Effects of vascular endothelial growth factor on osteoblasts and osteoclasts.

Background: Bone remodeling is crucial to the success of many dental procedures and is tightly regulated. Vascular endothelial growth factor (VEGF), a key cytokine for angiogenesis, is also an important regulator of bone remodeling. We aimed to examine the mechanisms by which VEGF induces bone remodeling by studying its effects on cultured osteoblasts and osteoclasts.

Methods: Preosteoblastic MC3T3-E1 cells were treated with vehicle or VEGF-A165. Cell proliferation, migration, and invasion potentials were assessed. Preosteoclastic RAW264.7 cells were treated with vehicle or VEGF with or without the receptor activator of nuclear factor kappa-B ligand (RANKL), and osteoclast formation was measured with tartrate-resistant acid phosphatase staining. Conditioned media from vehicle-treated or VEGF-treated MC3T3-E1 cells were tested for the levels of RANKL and osteoprotegerin (OPG) and were used to treat RAW264.7 cells to observe osteoclast formation.

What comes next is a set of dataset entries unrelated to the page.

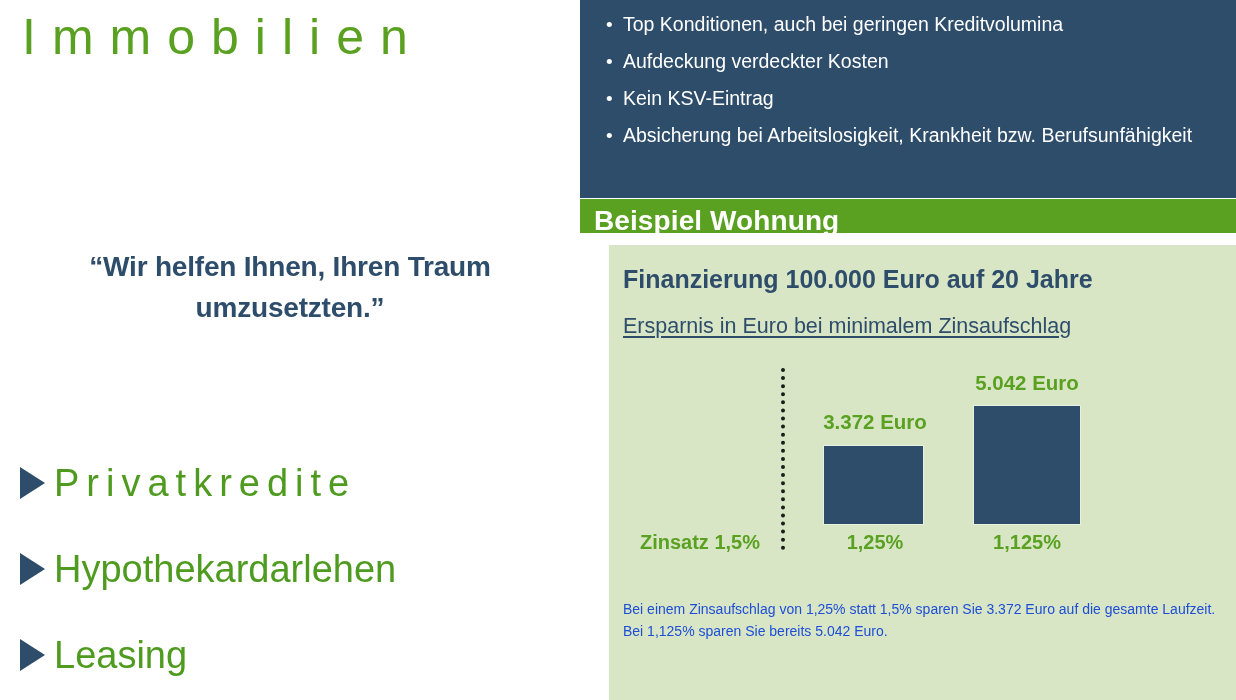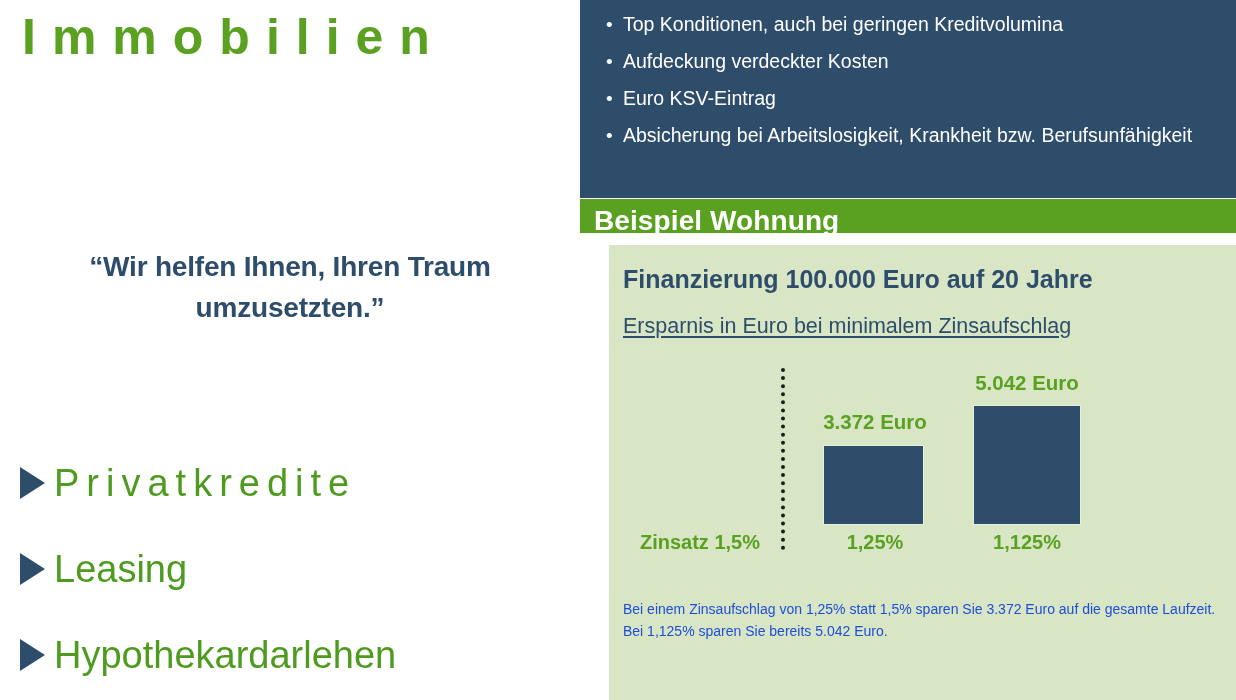--- a/index.html
+++ b/index.html
@@ -12,21 +12,21 @@
   }
   .slide{position:relative;width:1236px;height:700px;overflow:hidden;background:#ffffff;}
 
   
   .left-panel{
     position:absolute;left:0;top:0;width:580px;height:700px;
     background:#ffffff;
   }
   .brand-title{
     position:absolute;left:22px;top:8px;
-    font-size:50px;font-weight:700;
+    font-size:50px;font-weight:400;
     letter-spacing:16px;
     color:#5AA121;
     white-space:nowrap;
   }
   .quote{
     position:absolute;left:36px;top:246px;width:508px;
     font-size:28px;font-weight:700;line-height:1.47;
     color:#2E4D6B;text-align:center;
     letter-spacing:-0.2px;
   }
@@ -150,30 +150,30 @@
         </span>
         <span class="offer-label spaced">Privatkredite</span>
       </div>
 
       <div class="offer-item">
         <span class="tri-icon">
           <svg width="30" height="38" viewBox="0 0 30 38" aria-hidden="true">
             <polygon points="3,3 28,19 3,35" fill="#2E4D6B"></polygon>
           </svg>
         </span>
-        <span class="offer-label">Leasing</span>
+        <span class="offer-label">Hypothekardarlehen</span>
       </div>
 
       <div class="offer-item">
         <span class="tri-icon">
           <svg width="30" height="38" viewBox="0 0 30 38" aria-hidden="true">
             <polygon points="3,3 28,19 3,35" fill="#2E4D6B"></polygon>
           </svg>
         </span>
-        <span class="offer-label">Hypothekardarlehen</span>
+        <span class="offer-label">Leasing</span>
       </div>
 
     </div>
   </div>
 
   <div class="right-panel">
 
     <div class="benefits-box">
       <div class="benefit-list">
 
@@ -182,21 +182,21 @@
           <span class="benefit-text">Top Konditionen, auch bei geringen Kreditvolumina</span>
         </div>
 
         <div class="benefit-item">
           <span class="benefit-bullet">•</span>
           <span class="benefit-text">Aufdeckung verdeckter Kosten</span>
         </div>
 
         <div class="benefit-item">
           <span class="benefit-bullet">•</span>
-          <span class="benefit-text">Euro KSV-Eintrag</span>
+          <span class="benefit-text">Kein KSV-Eintrag</span>
         </div>
 
         <div class="benefit-item">
           <span class="benefit-bullet">•</span>
           <span class="benefit-text">Absicherung bei Arbeitslosigkeit, Krankheit bzw. Berufsunfähigkeit</span>
         </div>
 
       </div>
     </div>
 

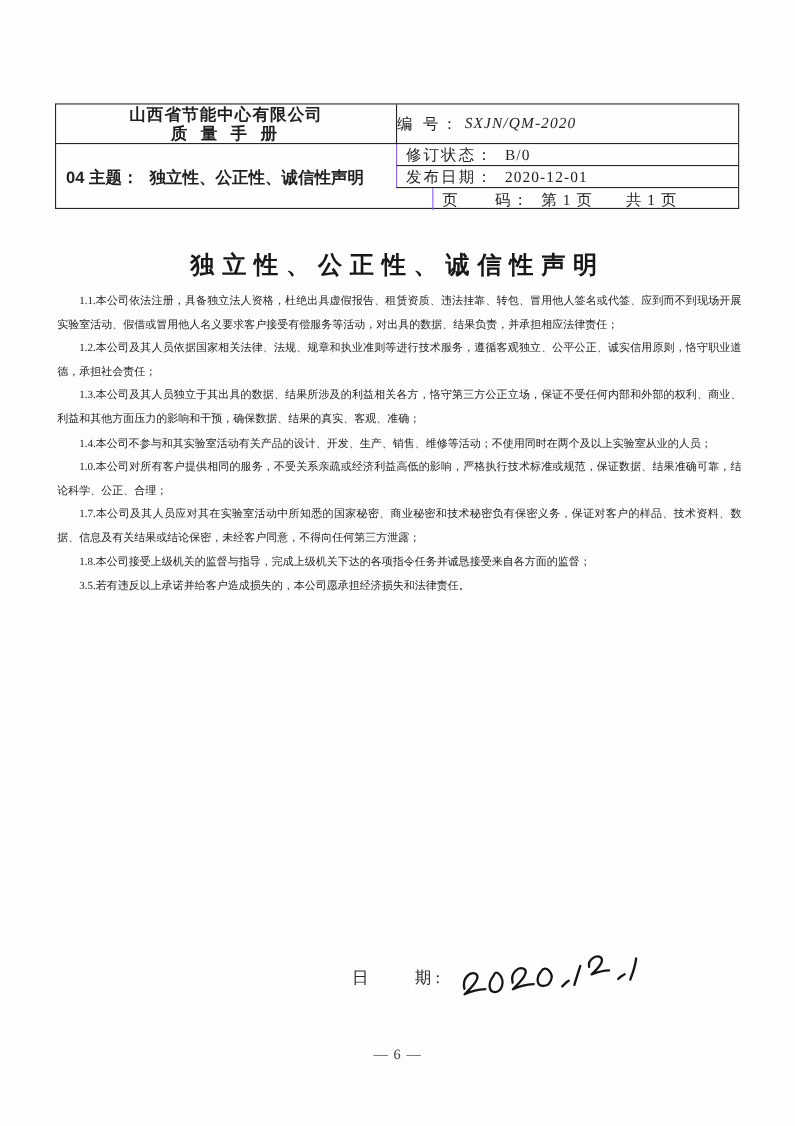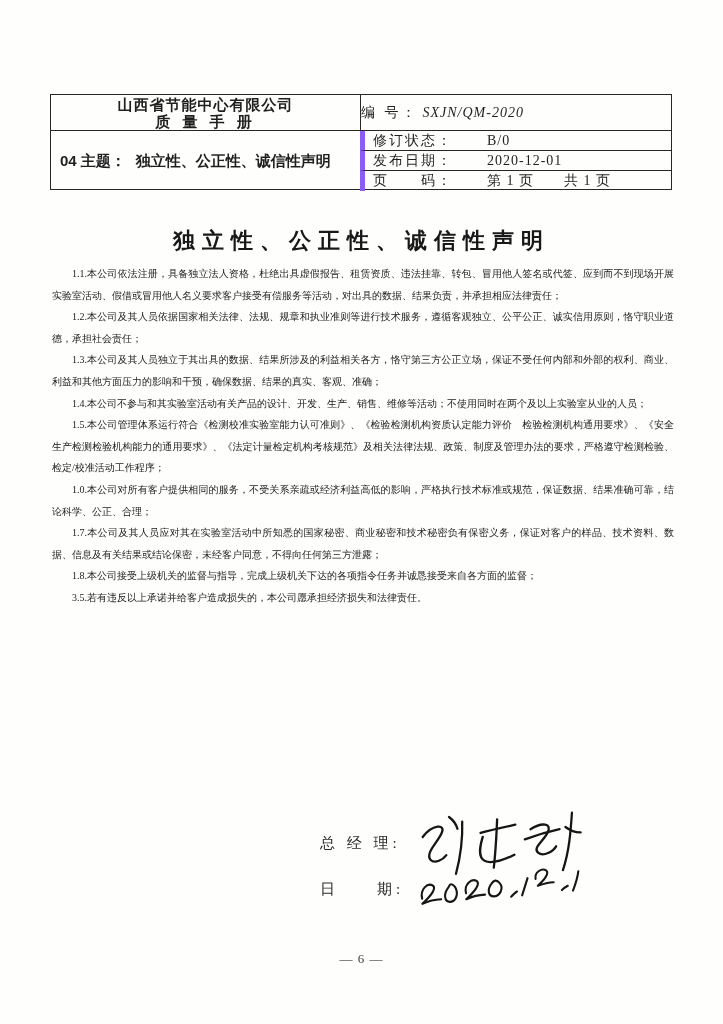--- a/index.html
+++ b/index.html
@@ -56,27 +56,26 @@
     border-bottom: 1px solid #262626;
   }
   .cell-docnum .docnum-label { letter-spacing: 3px; }
   .docnum-value {
     font-style: italic;
     letter-spacing: 1px;
     margin-left: 4px;
   }
   .hrow {
     grid-column: 2;
-    display: flex; align-items: center;
+    display: flex; align-items: flex-end;
     padding-left: 8px;
-    border-left: 5px solid #8b5cf6;
+    border-left: 1px solid #8b5cf6;
     border-bottom: 1px solid #262626;
-    gap: 24px;
-  }
-  .hrow:last-child { border-bottom: none; }
+  }
+  .hrow:last-child { border-bottom: none; margin-left: 33px; }
   .hrow .hrow-label { letter-spacing: 2px; }
   .hrow .hrow-value { margin-left: 10px; letter-spacing: 1px; }
 
   
   .doc-title {
     position: absolute;
     top: 226px; left: 0;
     width: 100%;
     text-align: center;
     font-weight: 700;
@@ -163,45 +162,26 @@
     </div>
   </div>
 
   <div class="doc-title">独立性、公正性、诚信性声明</div>
 
   <div class="doc-body">
     <p>1.1.本公司依法注册，具备独立法人资格，杜绝出具虚假报告、租赁资质、违法挂靠、转包、冒用他人签名或代签、应到而不到现场开展实验室活动、假借或冒用他人名义要求客户接受有偿服务等活动，对出具的数据、结果负责，并承担相应法律责任；</p>
     <p>1.2.本公司及其人员依据国家相关法律、法规、规章和执业准则等进行技术服务，遵循客观独立、公平公正、诚实信用原则，恪守职业道德，承担社会责任；</p>
     <p>1.3.本公司及其人员独立于其出具的数据、结果所涉及的利益相关各方，恪守第三方公正立场，保证不受任何内部和外部的权利、商业、利益和其他方面压力的影响和干预，确保数据、结果的真实、客观、准确；</p>
     <p>1.4.本公司不参与和其实验室活动有关产品的设计、开发、生产、销售、维修等活动；不使用同时在两个及以上实验室从业的人员；</p>
-    <p>1.5.本公司管理体系运行符合《检测校准实验室能力认可准则》、《检验检测机构资质认定能力评价　检验检测机构通用要求》、《安全生产检测检验机构能力的通用要求》、《法定计量检定机构考核规范》及相关法律法规、政策、制度及管理办法的要求，严格遵守检测检验、检定/校准活动工作程序；</p>
     <p>1.0.本公司对所有客户提供相同的服务，不受关系亲疏或经济利益高低的影响，严格执行技术标准或规范，保证数据、结果准确可靠，结论科学、公正、合理；</p>
     <p>1.7.本公司及其人员应对其在实验室活动中所知悉的国家秘密、商业秘密和技术秘密负有保密义务，保证对客户的样品、技术资料、数据、信息及有关结果或结论保密，未经客户同意，不得向任何第三方泄露；</p>
     <p>1.8.本公司接受上级机关的监督与指导，完成上级机关下达的各项指令任务并诚恳接受来自各方面的监督；</p>
     <p>3.5.若有违反以上承诺并给客户造成损失的，本公司愿承担经济损失和法律责任。</p>
   </div>
 
-  <div class="sig-row sig-row-manager">
-    <span class="sig-label">总 经 理:</span>
-    <svg class="handwriting" role="img" width="190" height="64" viewBox="0 0 190 64" aria-label="刘出利">
-
-      <path d="M10,22 C20,10 34,9 29,19 C24,29 12,38 17,45 C21,50 30,45 33,41"></path>
-      <path d="M37,3 C42,7 44,11 45,15"></path>
-      <path d="M50,8 C50,22 48,40 42,60"></path>
-
-      <path d="M70,24 C67,33 64,44 71,48 C78,52 92,47 101,43"></path>
-      <path d="M85,7 C84,19 83,35 80,55"></path>
-      <path d="M68,20 C80,17 92,15 103,13"></path>
-
-      <path d="M118,18 C130,11 140,13 135,22 C130,31 119,37 125,42 C130,46 140,41 143,36"></path>
-      <path d="M112,28 C124,24 136,21 147,19"></path>
-      <path d="M160,3 C158,22 156,41 149,60"></path>
-      <path d="M153,17 C158,21 163,23 168,23"></path>
-    </svg>
-  </div>
 
   <div class="sig-row sig-row-date">
     <span class="sig-label">日　　期:</span>
     <svg class="handwriting handwritten-date" role="img" width="175" height="52" viewBox="0 0 175 52" aria-label="2020.12.1">
 
       <path d="M6,30 C4,20 12,14 17,17 C21,20 15,27 6,35 C13,32 20,31 25,31"></path>
 
       <path d="M33,19 C27,26 28,34 34,34 C40,34 43,25 39,19 C36,15 34,16 33,19"></path>
 
       <path d="M50,26 C48,17 56,11 61,14 C65,17 59,24 50,32 C57,29 64,28 69,28"></path>

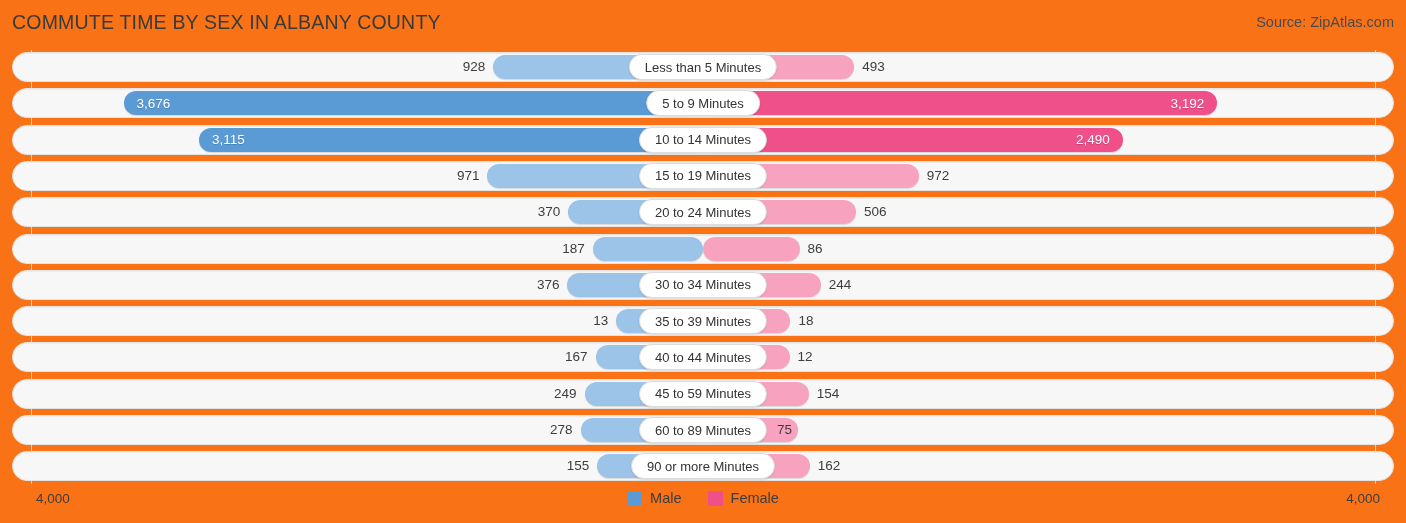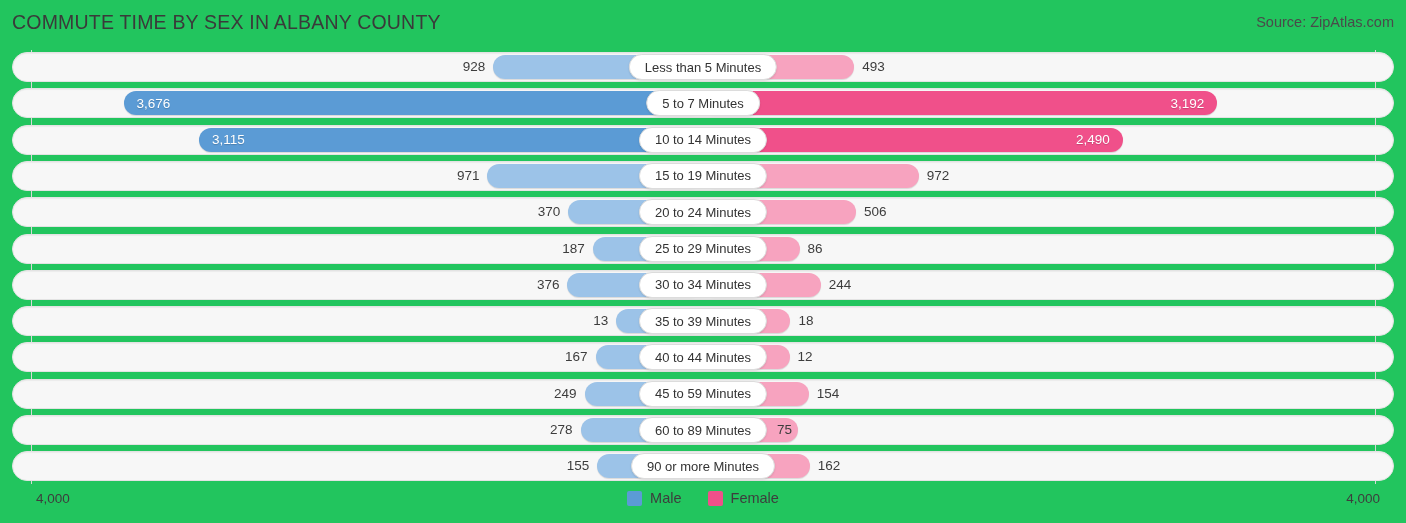--- a/index.html
+++ b/index.html
@@ -4,21 +4,21 @@
 <title>Commute Time by Sex in Albany County</title>
 <style>
   * { box-sizing: border-box; }
   html, body {
     margin: 0; padding: 0;
     width: 1406px; height: 523px;
     background: #ffffff;
     font-family: "Liberation Sans", sans-serif;
     overflow: hidden;
   }
-  #app { position: relative; width: 1406px; height: 523px; background:#22c55e;padding-left:40px; }
+  #app { position: relative; width: 1406px; height: 523px; background:#f97316;padding-left:40px; }
 
   
   .header { position: absolute; left: 0; top: 0; width: 1406px; height: 46px; }
   .chart-title {
     position: absolute; left: 12px; top: 11px;
     font-size: 19.5px; color: #3a3a3a; letter-spacing: .2px; white-space: nowrap;
   }
   .source-note {
     position: absolute; right: 12px; top: 14px;
     font-size: 14.5px; color: #4a4a4a; white-space: nowrap;
@@ -121,21 +121,21 @@
         <div class="cat-pill">Less than 5 Minutes</div>
       </div>
       <div class="row" style="top: 42.3px;">
         <div class="track"></div>
         <div class="bar bar-male male-strong" style="width: 579.422px;">
           <span class="val-in">3,676</span>
         </div>
         <div class="bar bar-female female-strong" style="width: 514.324px;">
           <span class="val-in">3,192</span>
         </div>
-        <div class="cat-pill">5 to 7 Minutes</div>
+        <div class="cat-pill">5 to 9 Minutes</div>
       </div>
       <div class="row" style="top: 78.6px;">
         <div class="track"></div>
         <div class="bar bar-male male-strong" style="width: 503.967px;">
           <span class="val-in">3,115</span>
         </div>
         <div class="bar bar-female female-strong" style="width: 419.905px;">
           <span class="val-in">2,490</span>
         </div>
         <div class="cat-pill">10 to 14 Minutes</div>
@@ -155,21 +155,20 @@
         <div class="bar bar-female female-light" style="width: 153.057px;"></div>
         <div class="val-out right" style="left: 852.057px;">506</div>
         <div class="cat-pill">20 to 24 Minutes</div>
       </div>
       <div class="row" style="top: 187.5px;">
         <div class="track"></div>
         <div class="bar bar-male male-light" style="width: 110.151px;"></div>
         <div class="val-out left" style="right: 809.151px;">187</div>
         <div class="bar bar-female female-light" style="width: 96.567px;"></div>
         <div class="val-out right" style="left: 795.567px;">86</div>
-        <div class="cat-pill">25 to 29 Minutes</div>
       </div>
       <div class="row" style="top: 223.8px;">
         <div class="track"></div>
         <div class="bar bar-male male-light" style="width: 135.572px;"></div>
         <div class="val-out left" style="right: 834.572px;">376</div>
         <div class="bar bar-female female-light" style="width: 117.818px;"></div>
         <div class="val-out right" style="left: 816.818px;">244</div>
         <div class="cat-pill">30 to 34 Minutes</div>
       </div>
       <div class="row" style="top: 260.1px;">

Results: VEGF significantly induced MC3T3-E1 cell proliferation, migration, and invasion. VEGF did not directly induce osteoclastogenesis but significantly increased the RANKL/OPG ratio in the conditioned media from the MC3T3-E1 cultures; this significantly increased osteoclast formation.

Conclusions: VEGF stimulates osteoclast differentiation by increasing the osteoblastic RANKL/OPG ratio but has no direct effect on osteoclast precursor cells, and it induces osteoblast proliferation, migration, and invasion potentials in vitro.